» Data provided
--- START ---
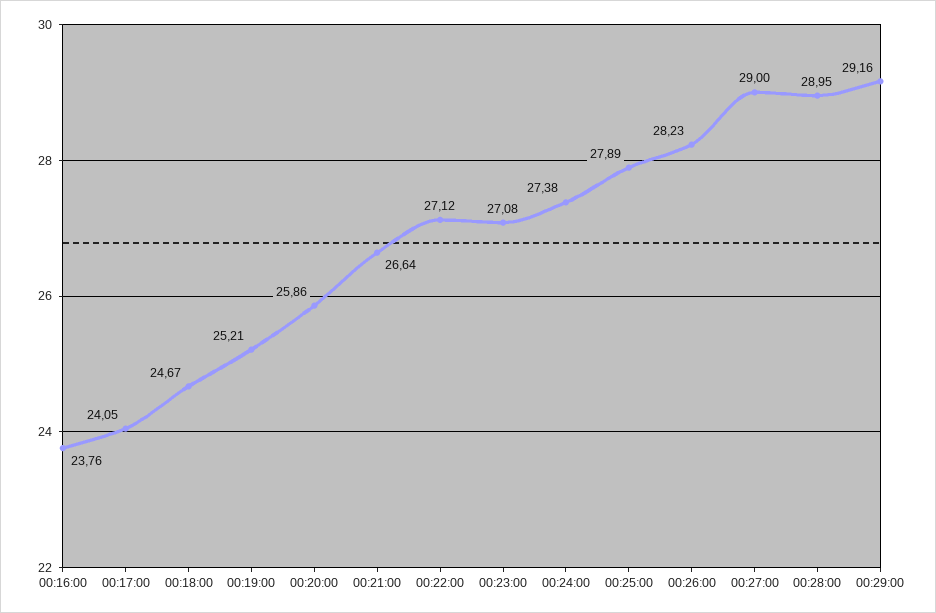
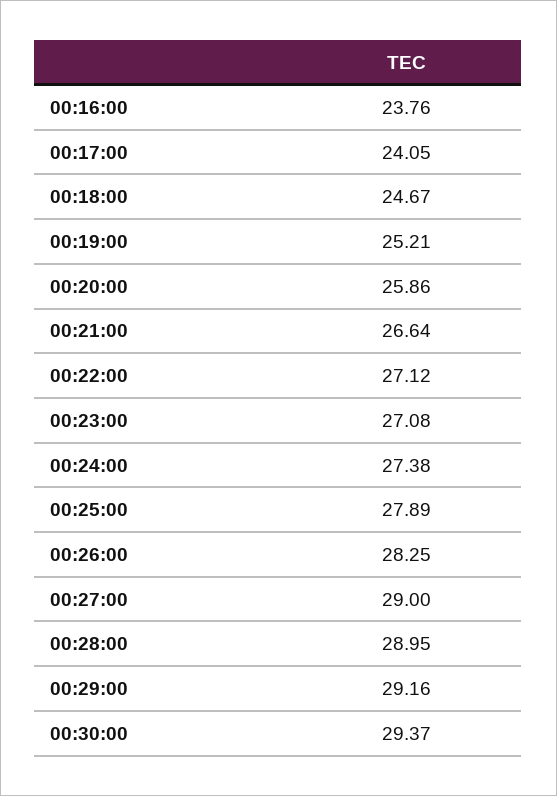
00:26:00: 28.23 -> 28.25
00:30:00: none -> 29.37

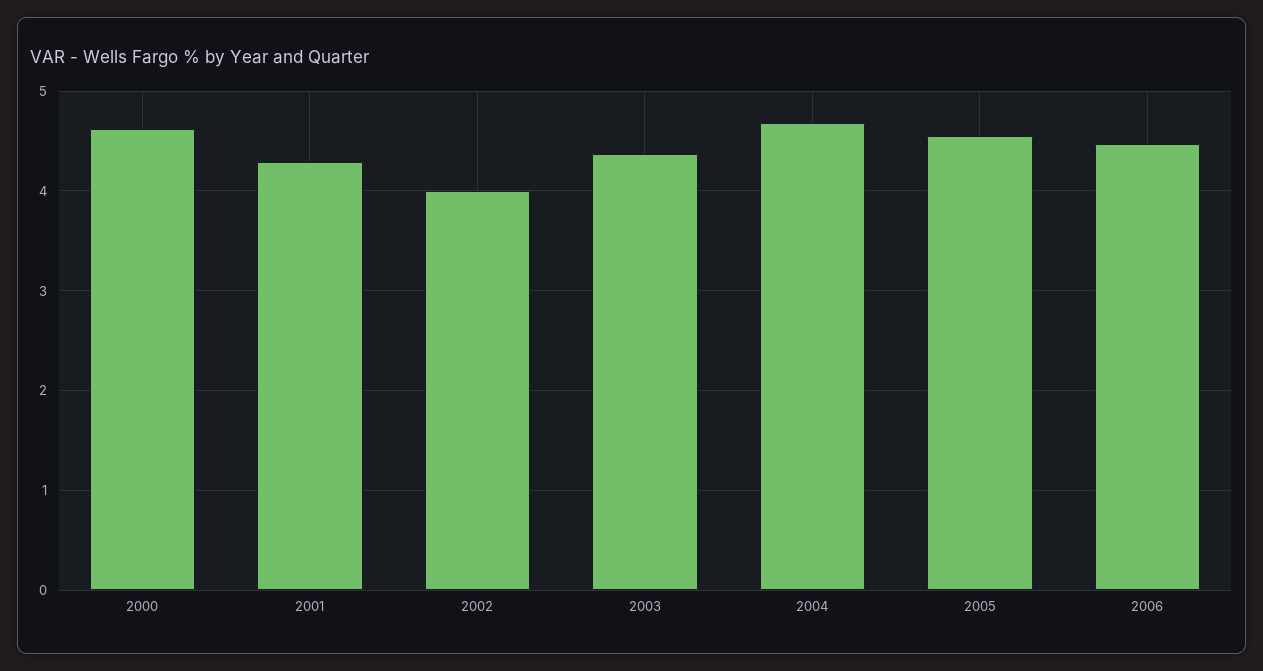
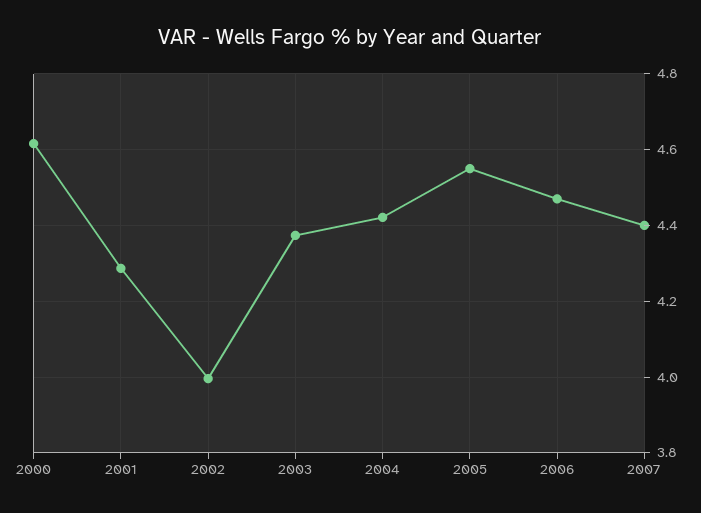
2004: 4.7 -> 4.42
2007: none -> 4.4

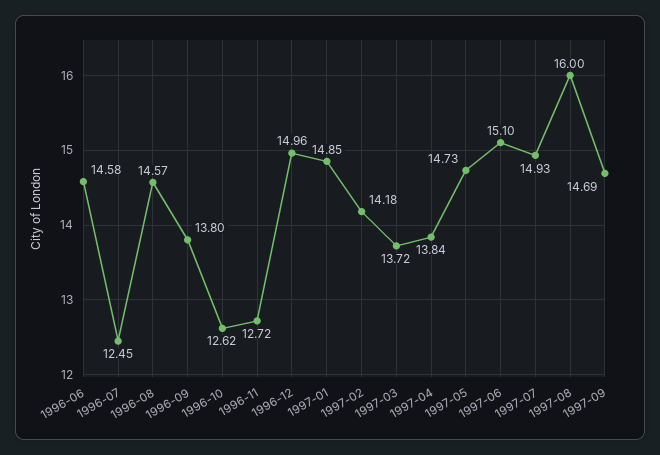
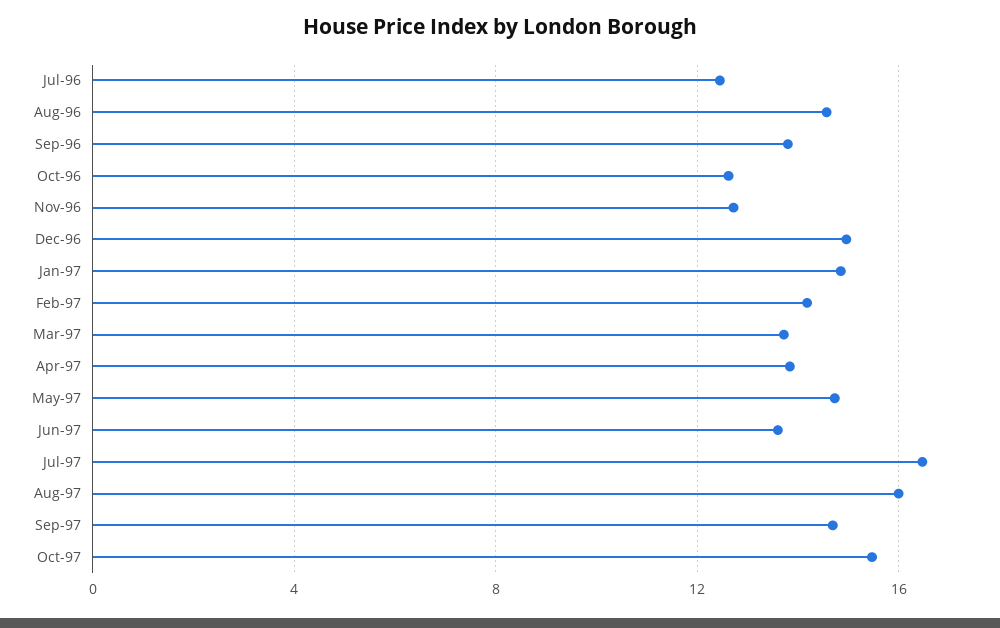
1996-06: 14.58 -> none
1997-06: 15.1 -> 13.5
1997-07: 14.93 -> 16.5
Oct-97: none -> 15.5

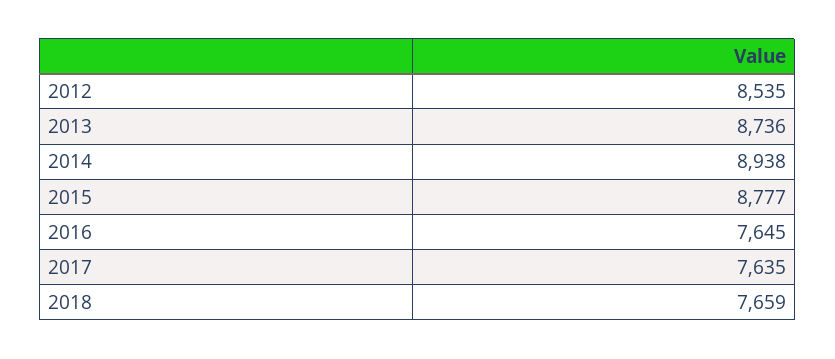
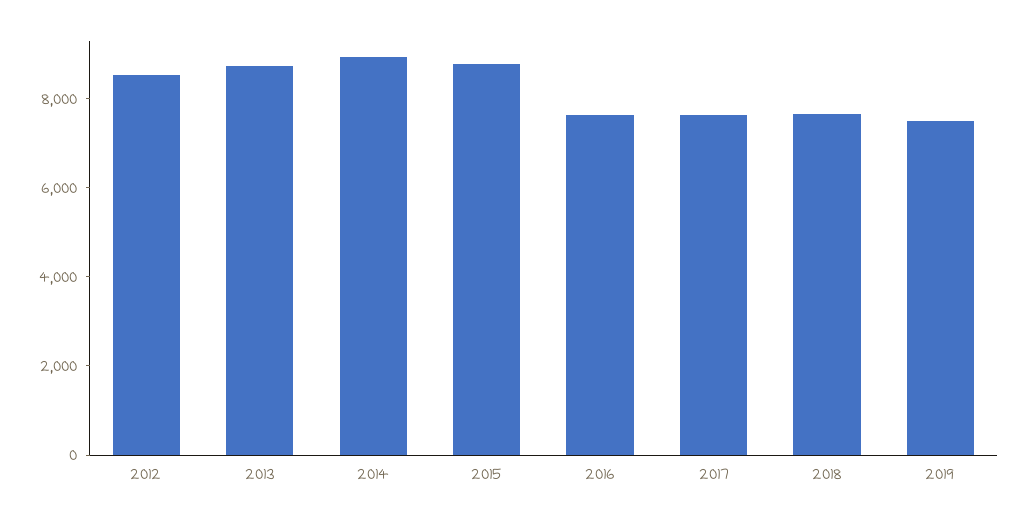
2019: none -> 7500

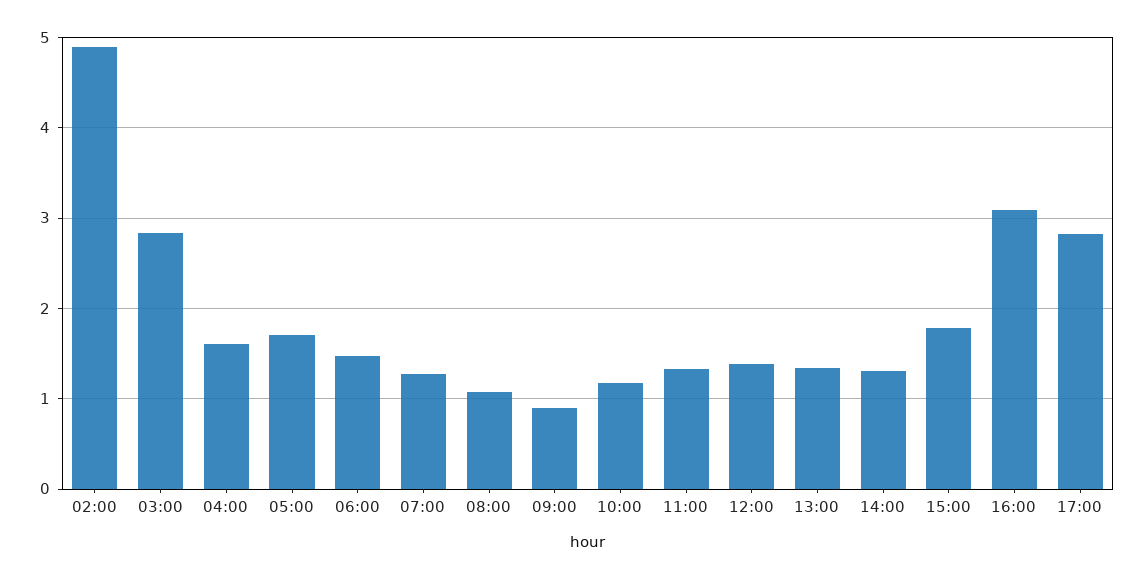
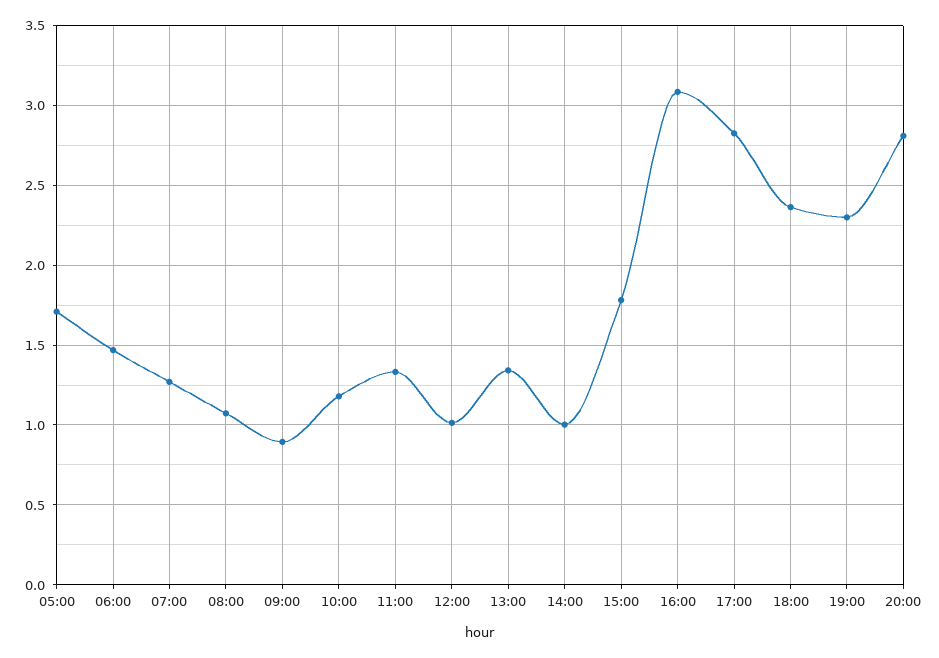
02:00: 4.9 -> none
03:00: 2.8 -> none
04:00: 1.6 -> none
12:00: 1.4 -> 1
14:00: 1.3 -> 1
18:00: none -> 2.35
19:00: none -> 2.3
20:00: none -> 2.8

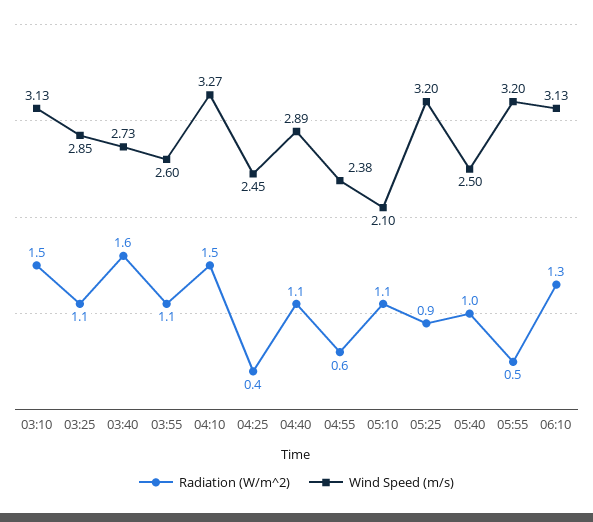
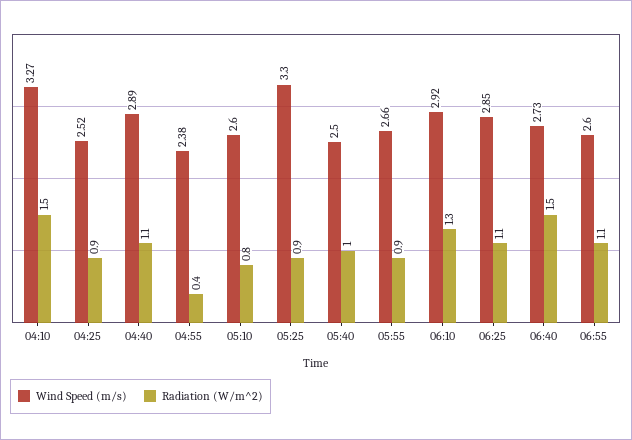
Radiation (W/m^2), 03:10: 1.5 -> none
Wind Speed (m/s), 03:10: 3.13 -> none
Radiation (W/m^2), 03:25: 1.1 -> none
Wind Speed (m/s), 03:25: 2.85 -> none
Radiation (W/m^2), 03:40: 1.6 -> none
Wind Speed (m/s), 03:40: 2.73 -> none
Radiation (W/m^2), 03:55: 1.1 -> none
Wind Speed (m/s), 03:55: 2.6 -> none
Radiation (W/m^2), 04:25: 0.4 -> 0.9
Wind Speed (m/s), 04:25: 2.45 -> 2.52
Radiation (W/m^2), 04:55: 0.6 -> 0.4
Radiation (W/m^2), 05:10: 1.1 -> 0.8
Wind Speed (m/s), 05:10: 2.1 -> 2.6
Wind Speed (m/s), 05:25: 3.2 -> 3.3
Radiation (W/m^2), 05:55: 0.5 -> 0.9
Wind Speed (m/s), 05:55: 3.2 -> 2.66
Wind Speed (m/s), 06:10: 3.13 -> 2.92
Wind Speed (m/s), 06:25: none -> 2.85
Radiation (W/m^2), 06:25: none -> 1.1
Wind Speed (m/s), 06:40: none -> 2.73
Radiation (W/m^2), 06:40: none -> 1.5
Wind Speed (m/s), 06:55: none -> 2.6
Radiation (W/m^2), 06:55: none -> 1.1

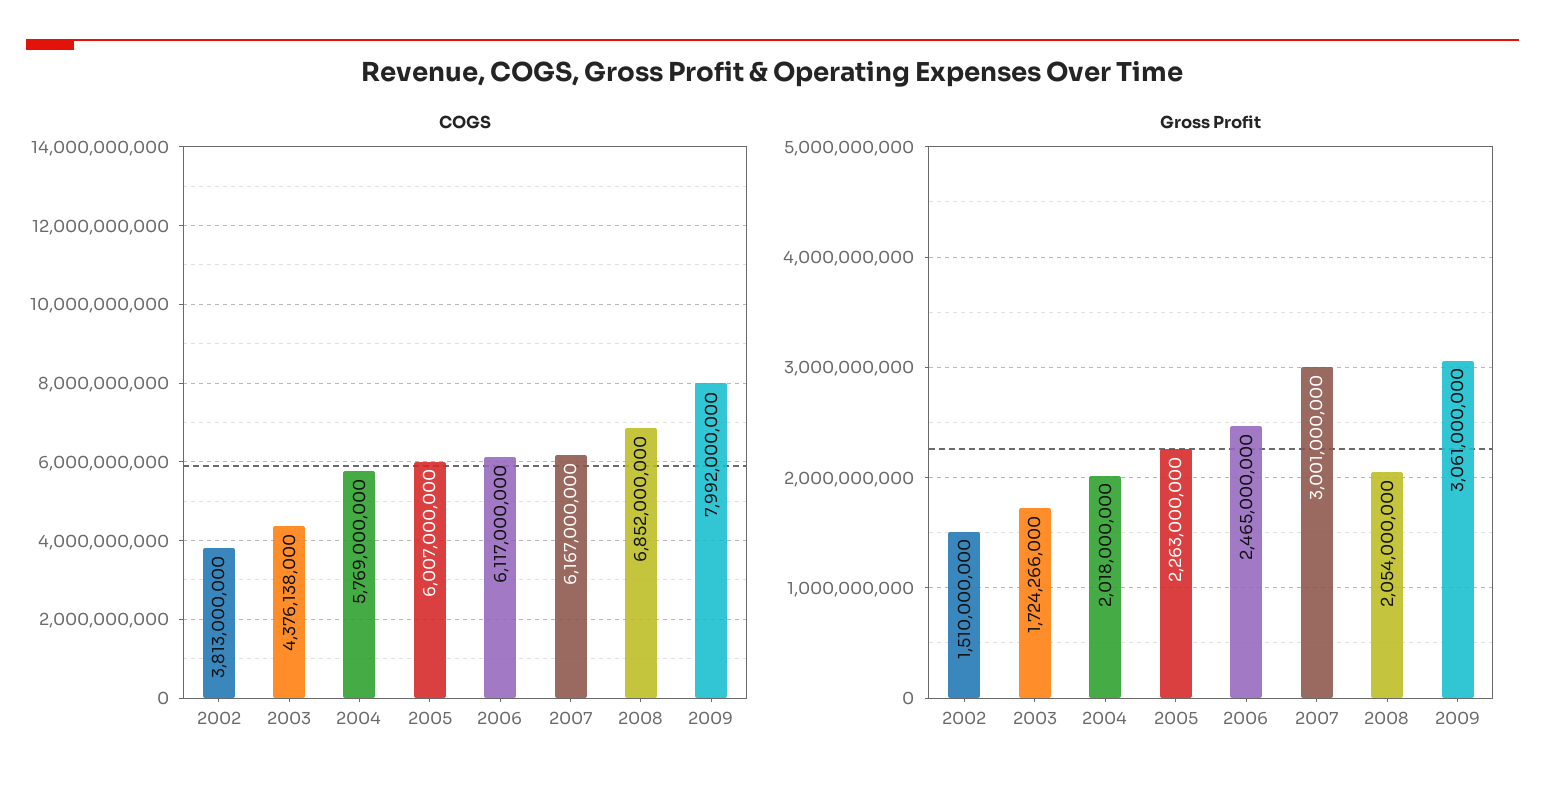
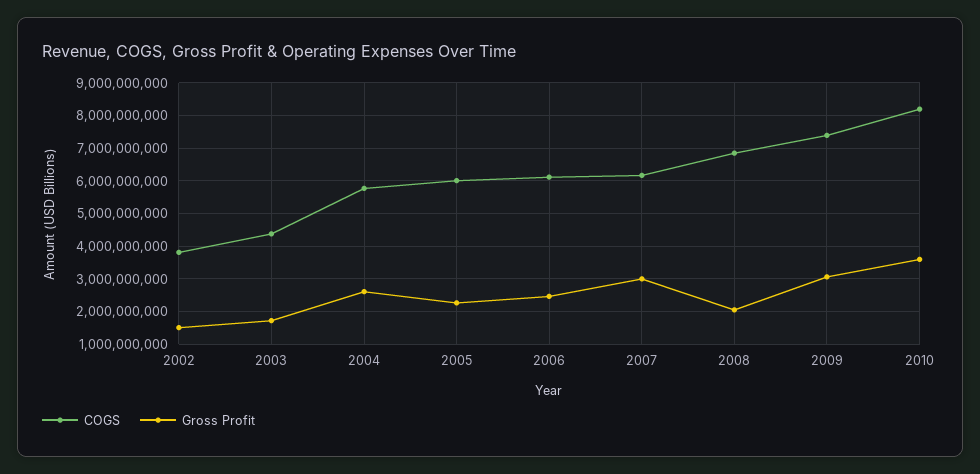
COGS, 2009: 7992000000 -> 7400000000
Gross Profit, 2004: 2018000000 -> 2600000000
COGS, 2010: none -> 8200000000
Gross Profit, 2010: none -> 3600000000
--- END ---
» Directions for this task
The line containing "02:00: 4.9 -> none" and all lines after it, through the last line of the records, should be returned exactly. Omit the pictures.

» Task response
02:00: 4.9 -> none
03:00: 2.8 -> none
04:00: 1.6 -> none
12:00: 1.4 -> 1
14:00: 1.3 -> 1
18:00: none -> 2.35
19:00: none -> 2.3
20:00: none -> 2.8

Radiation (W/m^2), 03:10: 1.5 -> none
Wind Speed (m/s), 03:10: 3.13 -> none
Radiation (W/m^2), 03:25: 1.1 -> none
Wind Speed (m/s), 03:25: 2.85 -> none
Radiation (W/m^2), 03:40: 1.6 -> none
Wind Speed (m/s), 03:40: 2.73 -> none
Radiation (W/m^2), 03:55: 1.1 -> none
Wind Speed (m/s), 03:55: 2.6 -> none
Radiation (W/m^2), 04:25: 0.4 -> 0.9
Wind Speed (m/s), 04:25: 2.45 -> 2.52
Radiation (W/m^2), 04:55: 0.6 -> 0.4
Radiation (W/m^2), 05:10: 1.1 -> 0.8
Wind Speed (m/s), 05:10: 2.1 -> 2.6
Wind Speed (m/s), 05:25: 3.2 -> 3.3
Radiation (W/m^2), 05:55: 0.5 -> 0.9
Wind Speed (m/s), 05:55: 3.2 -> 2.66
Wind Speed (m/s), 06:10: 3.13 -> 2.92
Wind Speed (m/s), 06:25: none -> 2.85
Radiation (W/m^2), 06:25: none -> 1.1
Wind Speed (m/s), 06:40: none -> 2.73
Radiation (W/m^2), 06:40: none -> 1.5
Wind Speed (m/s), 06:55: none -> 2.6
Radiation (W/m^2), 06:55: none -> 1.1

COGS, 2009: 7992000000 -> 7400000000
Gross Profit, 2004: 2018000000 -> 2600000000
COGS, 2010: none -> 8200000000
Gross Profit, 2010: none -> 3600000000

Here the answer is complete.